I've been working with DfT Lab on a four week project looking at innovative methods of getting traffic data.
Normally this is done with sensors in the road, roadside cameras, or even getting someone to manually count at the roadside.
Researchers in the road freight stats team wanted a way to count vehicles in places that didn't have sensors, or were difficult to get to. Satellite imagery seemed like a potential solution.
The European Space Agency had a similar idea back in 2008, and spent 3 years and 150,000 Euro on the problem. They concluded that it wasn't quite viable or cheap enough yet, and ended the project in 2011. Naturally, we thought we could do better, particularly with the huge strides in machine learning and satellite image quality since then.
Britain’s Next Top Model
The 3 developers assigned to this project were all apprentices and had never touched machine learning before, let alone built a neural network. But, it was a surprisingly accessible topic. We learned the fundamentals in just a few days.
We started by using a machine learning framework called YOLO (You Only Look Once). The original is built in C (gulp!), but we found a great implementation in the wonderful Keras machine learning API. YOLO is a very fast convolutional neural network that can even analyse and identify items in real time in videos.
We trained the network on a small sample set of around 200 images. But despite the basics of machine learning being easy, there were obstacles along the way. Trucks from space look like small rectangles. Unfortunately, so do cars, vans, caravans, buildings, trampolines, trees…
Using such a small sample set made it very difficult for YOLO to learn to differentiate those objects. Ideally we would have thousands or 10 of thousands of images containing trucks to train the neural net on.
Despite the impression we had from Google Earth’s glorious imagery, satellite photos are quite hard to get hold of. Satellites will only get a few usable images of the same bit of land a year. This is partly to do with the way satellites orbit the earth, but also clouds and stuff get in the way. As you might guess, this is a bigger problem for the UK than most.
Near the end of the project, our neural network still wasn't identifying trucks in pictures accurately enough. We came to the conclusion that our small data set, and the variety in it, was just too challenging for our network to learn from. So, in one last ditch effort, we fired in a much larger dataset to train it on all vehicles, rather than just trucks. It worked a lot better…
Now we could fairly reliably identify vehicles in our images (70% ish accuracy on our dataset), we turned our attention to counting them. What could we do with just some snapshots of vehicles on a road at a given time and date?

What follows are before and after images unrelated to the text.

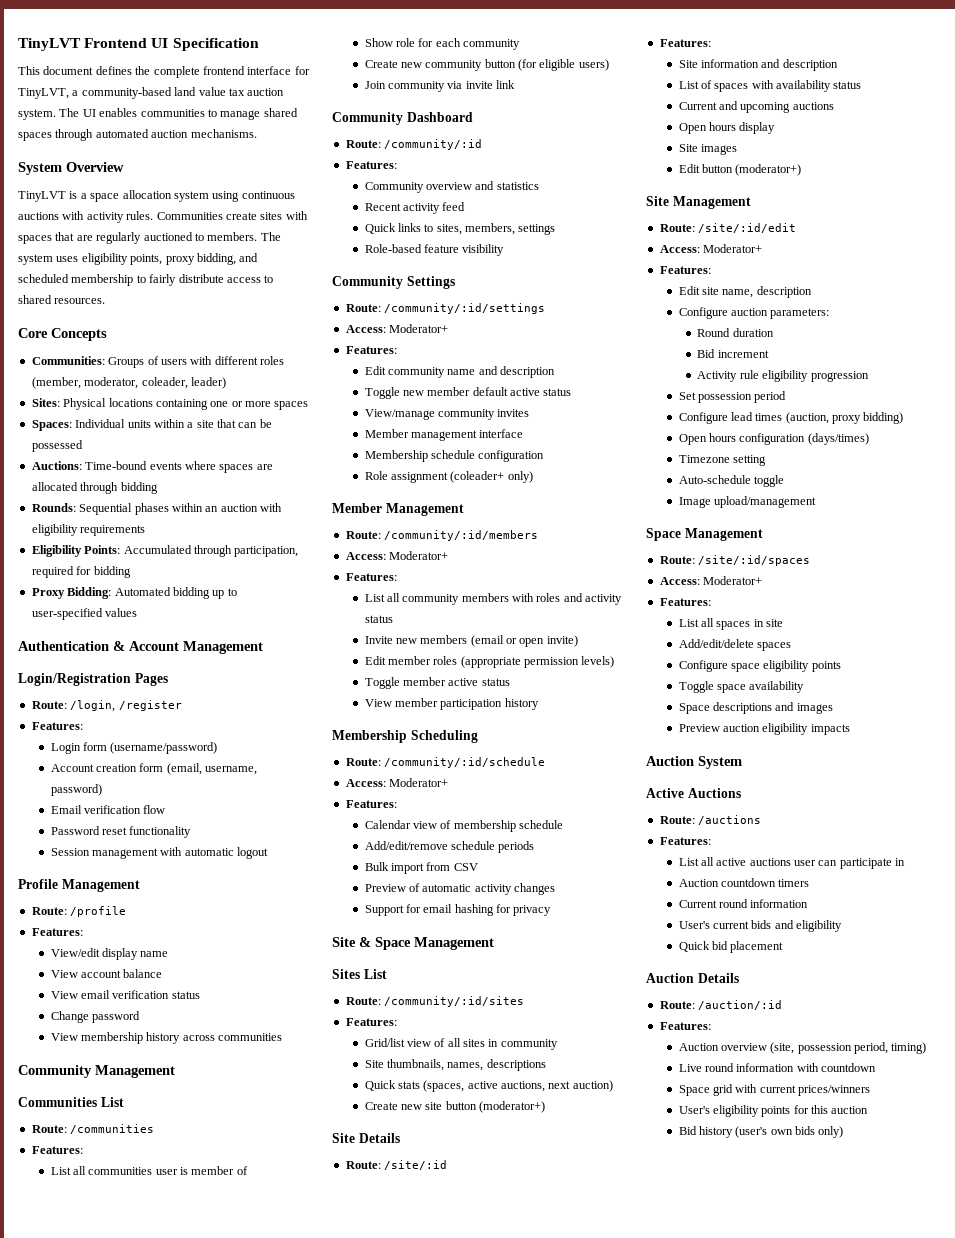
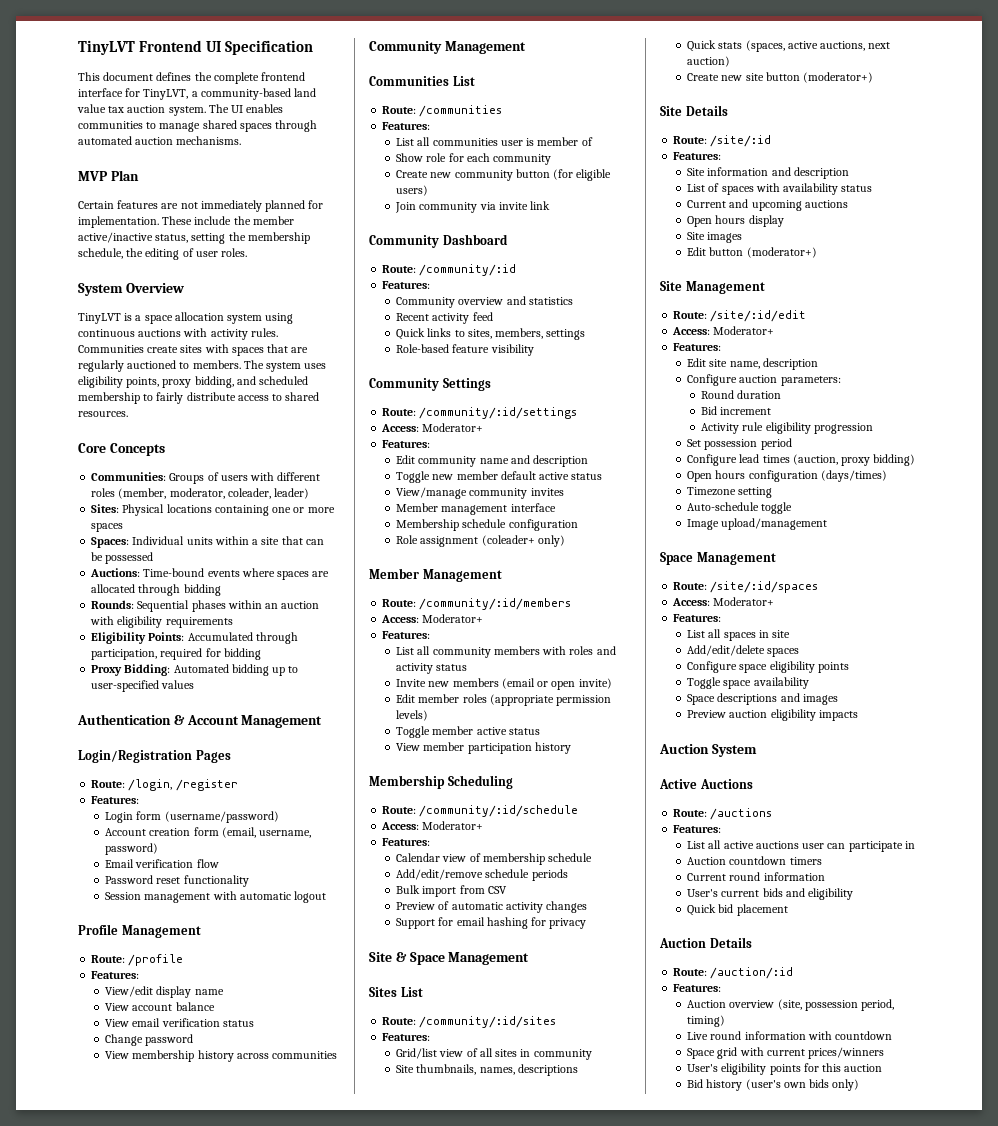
+ MVP Plan
+ Certain features are not immediately planned for implementation. These include the member active/inactive status, setting the membership schedule, the editing of user roles.

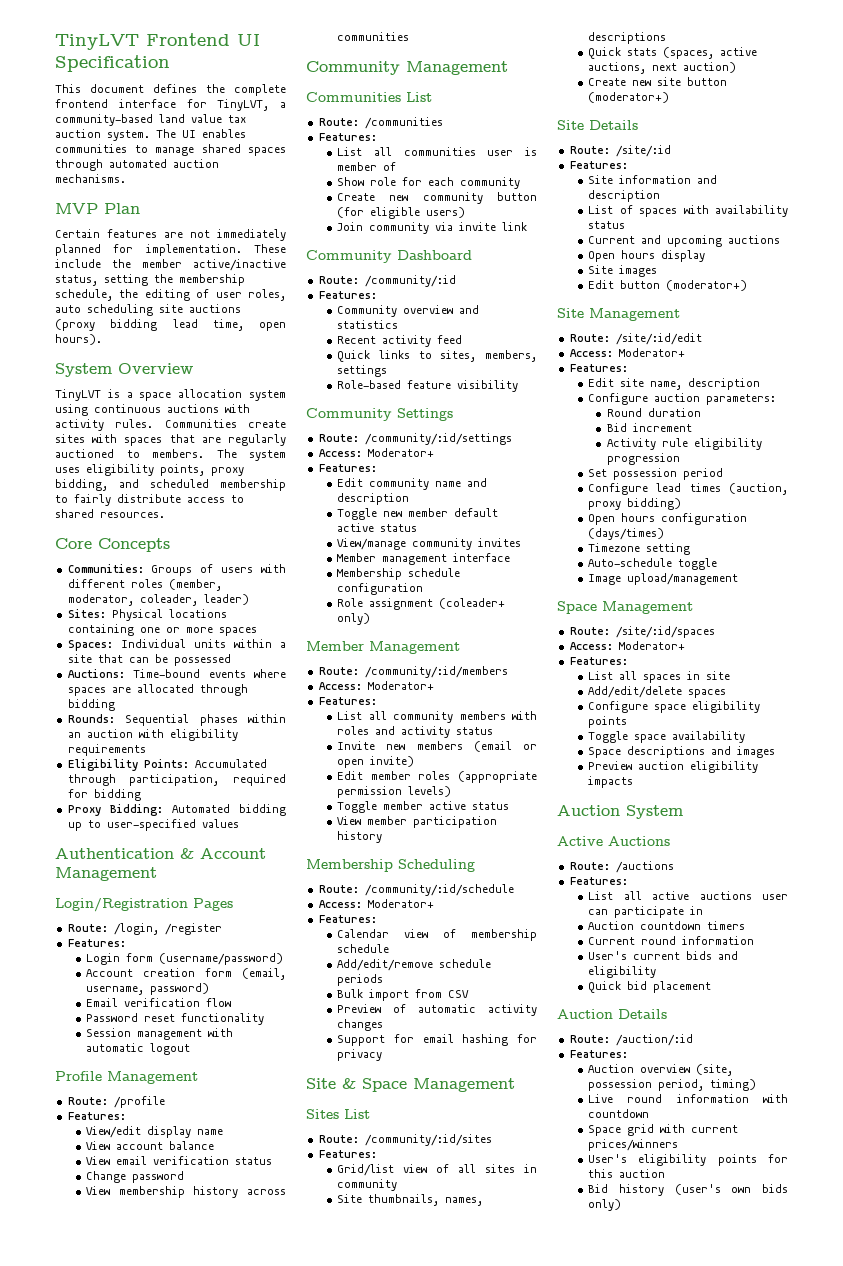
- These include the member active/inactive status, setting the membership schedule, the editing of user roles.
+ These include the member active/inactive status, setting the membership schedule, the editing of user roles, auto scheduling site auctions (proxy bidding lead time, open hours).

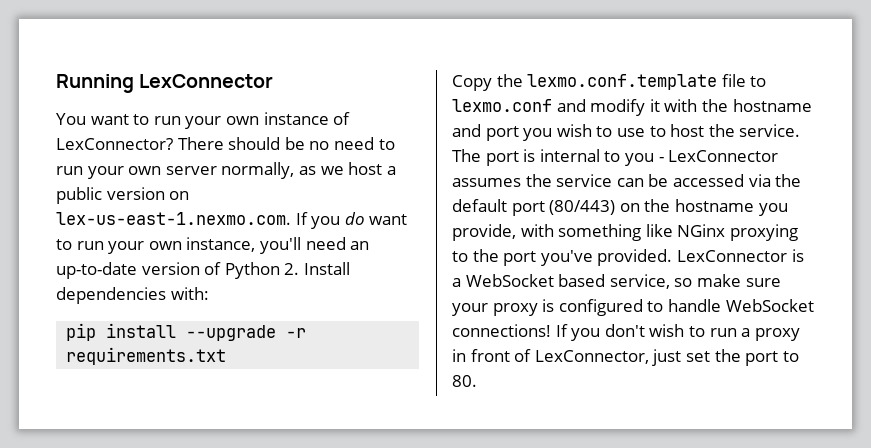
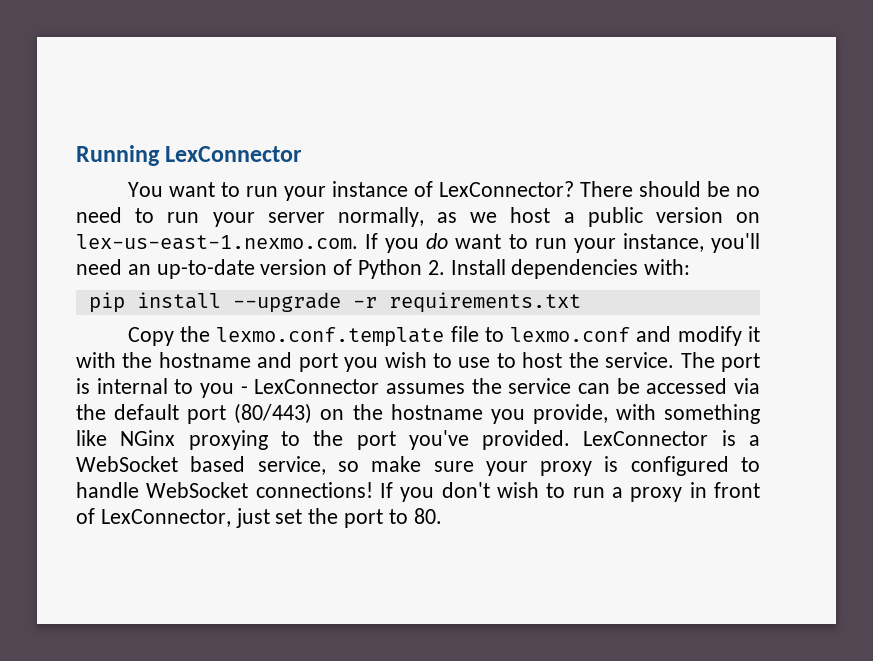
- You want to run your own instance of LexConnector?
+ You want to run your instance of LexConnector?
- There should be no need to run your own server normally, as we host a public version on lex-us-east-1.nexmo.com. If you do want to run your own instance, you'll need an up-to-date version of Python 2. Install dependencies with:
+ There should be no need to run your server normally, as we host a public version on lex-us-east-1.nexmo.com. If you do want to run your instance, you'll need an up-to-date version of Python 2. Install dependencies with:

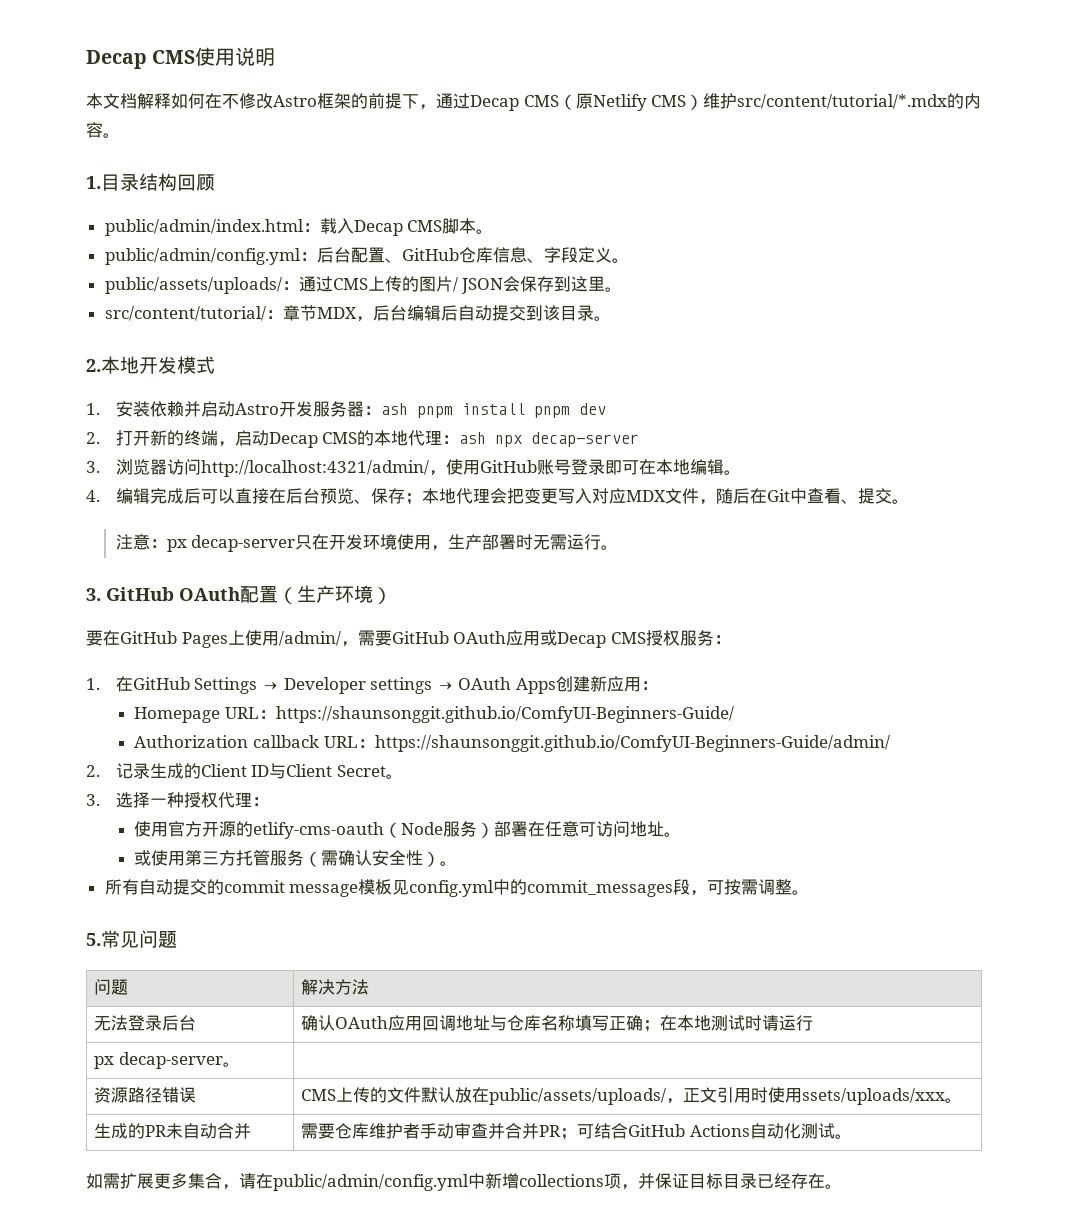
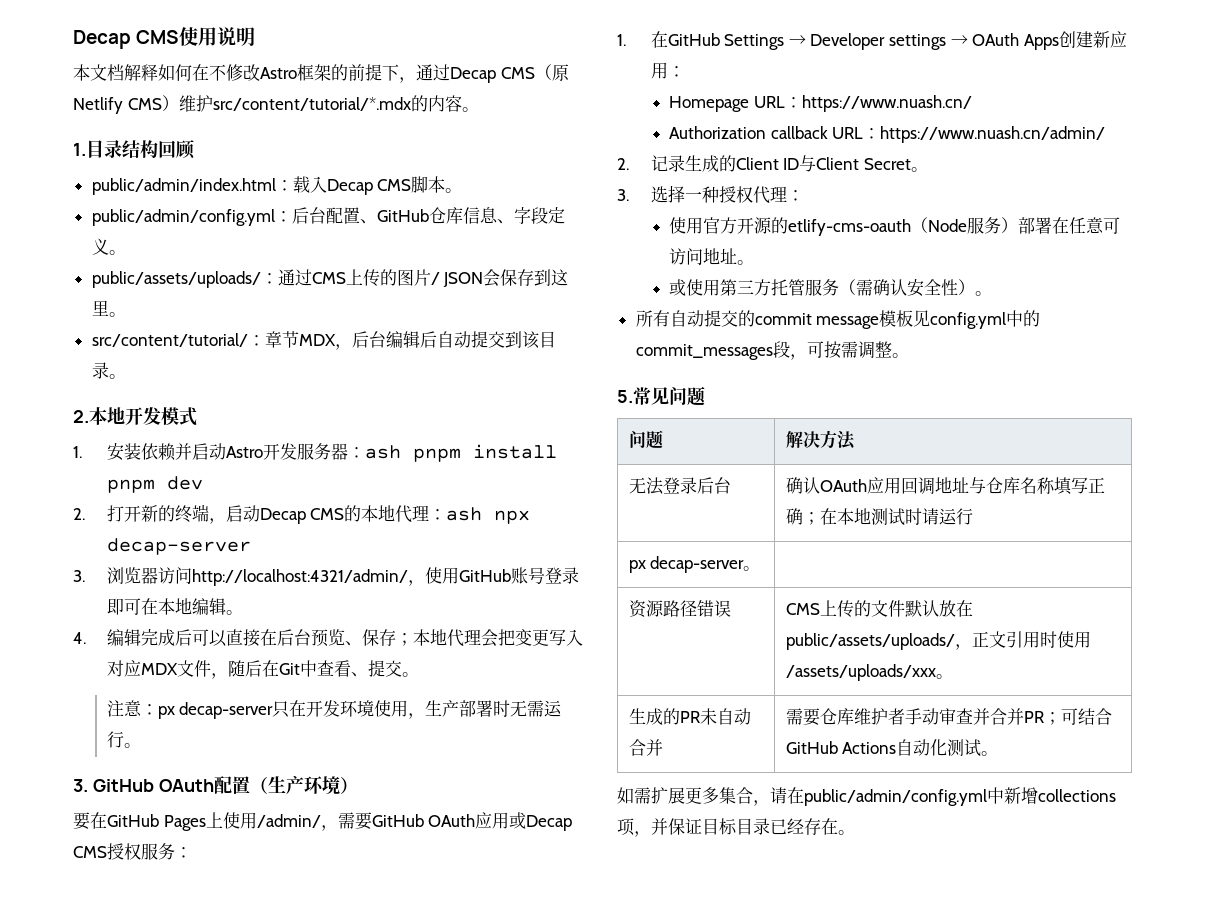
- Homepage URL：https://shaunsonggit.github.io/ComfyUI-Beginners-Guide/
+ Homepage URL：https://www.nuash.cn/
- Authorization callback URL：https://shaunsonggit.github.io/ComfyUI-Beginners-Guide/admin/
+ Authorization callback URL：https://www.nuash.cn/admin/
- 资源路径错误 | CMS上传的文件默认放在public/assets/uploads/，正文引用时使用ssets/uploads/xxx。
+ 资源路径错误 | CMS上传的文件默认放在public/assets/uploads/，正文引用时使用/assets/uploads/xxx。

Turning 5 minutes into a year
As it turns out quite a lot.
There’s been a lot of thought given over the years to the issue of estimating annual traffic from small amounts of data – see Larsen et al (2008), McCord et al (2002), Fu et al (2016). The basic theory is that if you take a count of about 15 minutes of traffic, you can with some accuracy predict what’s called the Average Annual Daily Traffic (AADT). On a road of vehicles travelling at 60mph, that’s images of about 15 miles of road, or 3 pictures of 5 miles of road at different times. In previous attempts, other teams have got to within about 10% of the correct count using this technique (using counts of under-road sensors as a comparison count).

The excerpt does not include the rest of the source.